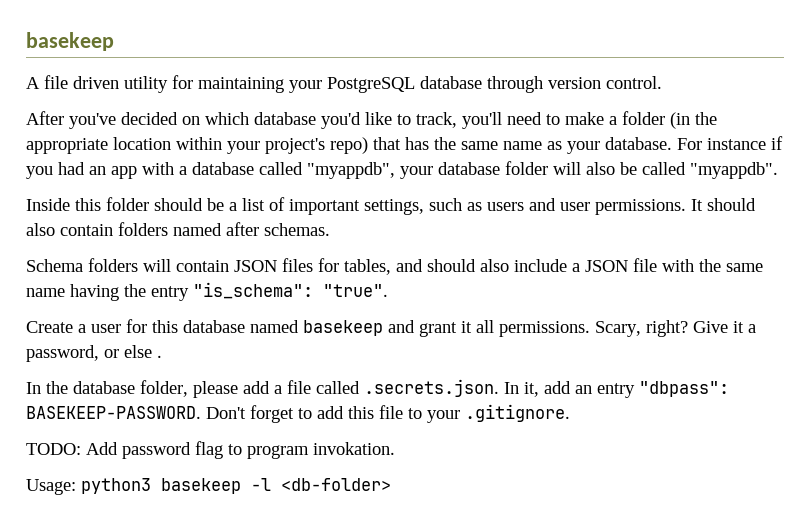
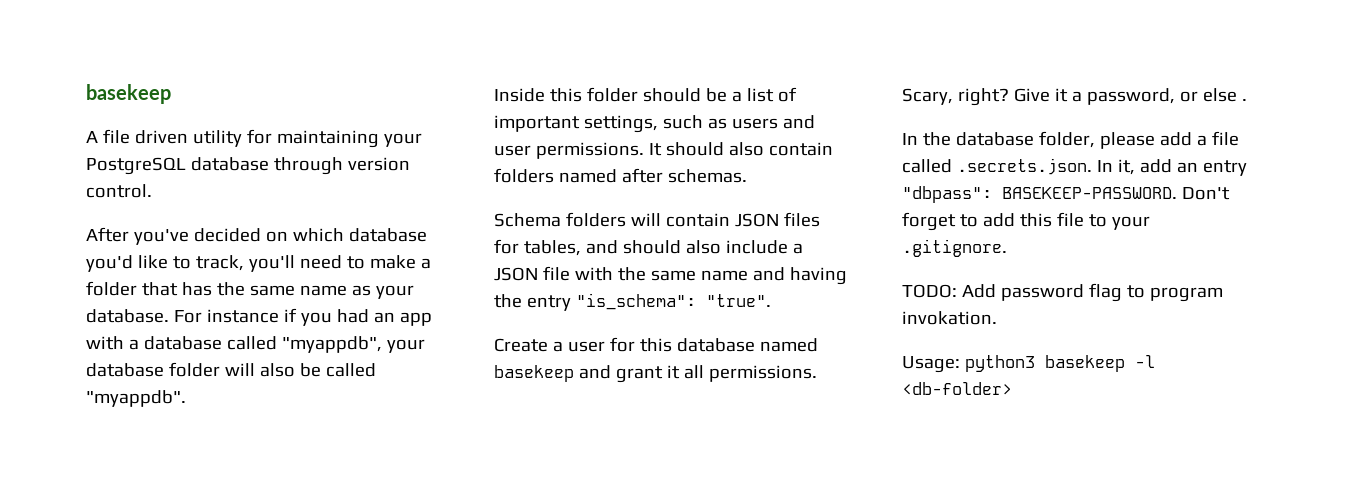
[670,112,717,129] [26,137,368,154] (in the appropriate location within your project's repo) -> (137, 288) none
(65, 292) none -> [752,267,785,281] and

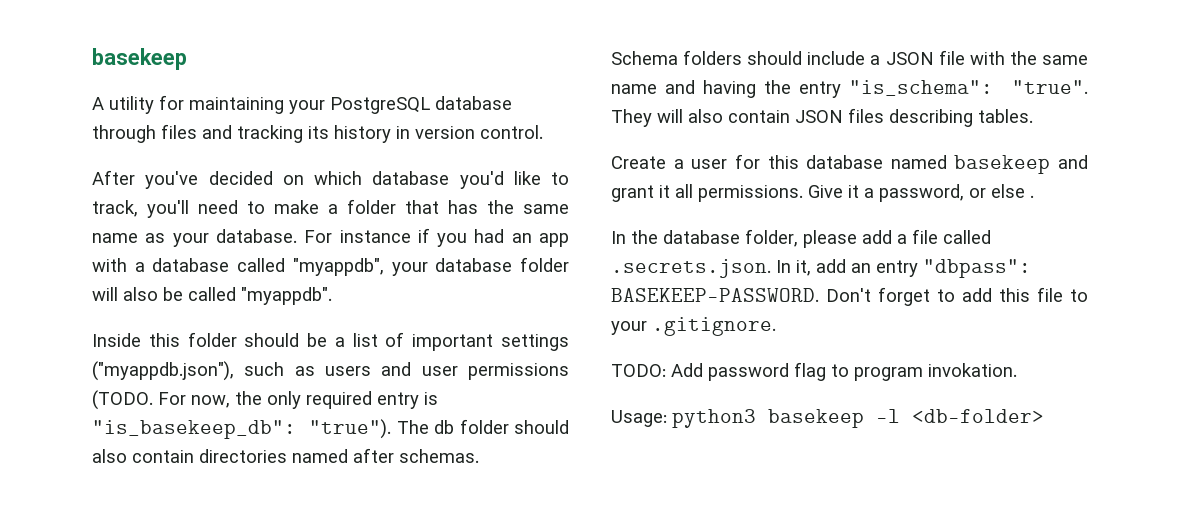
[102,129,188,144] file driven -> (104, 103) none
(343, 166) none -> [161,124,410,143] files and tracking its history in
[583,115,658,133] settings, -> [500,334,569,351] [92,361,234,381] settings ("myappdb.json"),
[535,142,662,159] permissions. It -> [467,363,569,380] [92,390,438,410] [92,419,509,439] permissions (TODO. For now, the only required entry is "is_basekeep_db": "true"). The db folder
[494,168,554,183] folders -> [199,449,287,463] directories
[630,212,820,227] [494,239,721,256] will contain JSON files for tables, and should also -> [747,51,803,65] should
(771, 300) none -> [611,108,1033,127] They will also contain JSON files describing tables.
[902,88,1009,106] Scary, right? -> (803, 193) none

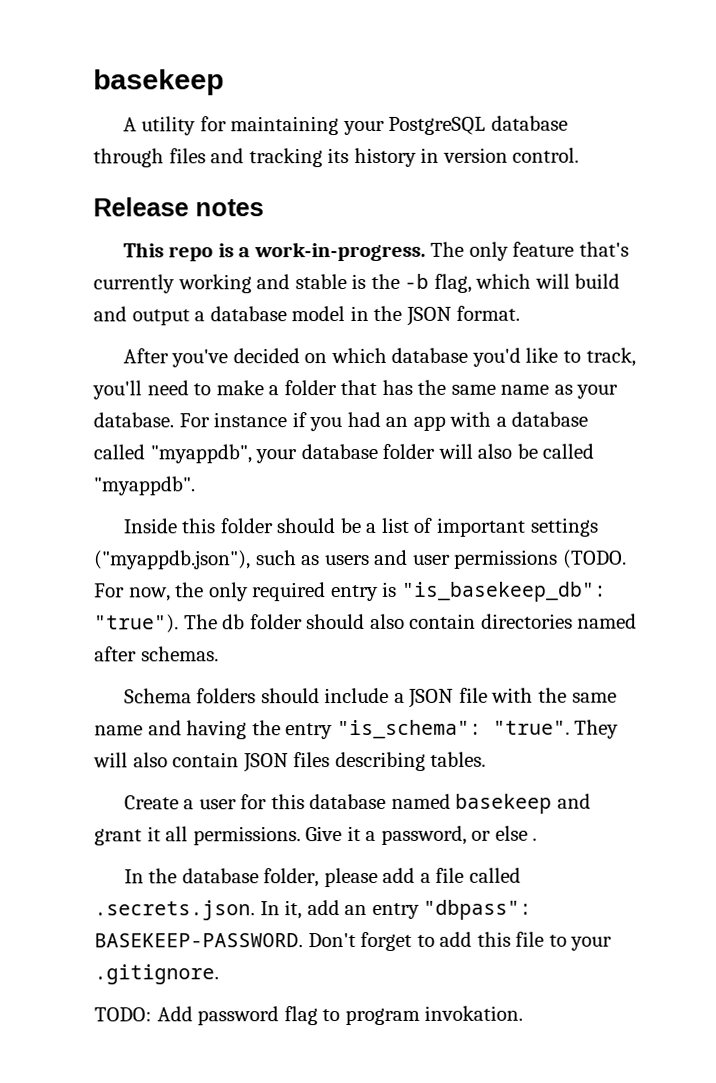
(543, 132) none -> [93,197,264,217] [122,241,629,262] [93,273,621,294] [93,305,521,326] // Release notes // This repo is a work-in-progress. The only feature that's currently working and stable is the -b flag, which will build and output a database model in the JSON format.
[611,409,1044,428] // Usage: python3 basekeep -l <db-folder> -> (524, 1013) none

○ ○ ○

» **Try it**
Each record above should be copied character for character, with pictures dropped.

» **Written solution**
[670,112,717,129] [26,137,368,154] (in the appropriate location within your project's repo) -> (137, 288) none
(65, 292) none -> [752,267,785,281] and

[102,129,188,144] file driven -> (104, 103) none
(343, 166) none -> [161,124,410,143] files and tracking its history in
[583,115,658,133] settings, -> [500,334,569,351] [92,361,234,381] settings ("myappdb.json"),
[535,142,662,159] permissions. It -> [467,363,569,380] [92,390,438,410] [92,419,509,439] permissions (TODO. For now, the only required entry is "is_basekeep_db": "true"). The db folder
[494,168,554,183] folders -> [199,449,287,463] directories
[630,212,820,227] [494,239,721,256] will contain JSON files for tables, and should also -> [747,51,803,65] should
(771, 300) none -> [611,108,1033,127] They will also contain JSON files describing tables.
[902,88,1009,106] Scary, right? -> (803, 193) none

(543, 132) none -> [93,197,264,217] [122,241,629,262] [93,273,621,294] [93,305,521,326] // Release notes // This repo is a work-in-progress. The only feature that's currently working and stable is the -b flag, which will build and output a database model in the JSON format.
[611,409,1044,428] // Usage: python3 basekeep -l <db-folder> -> (524, 1013) none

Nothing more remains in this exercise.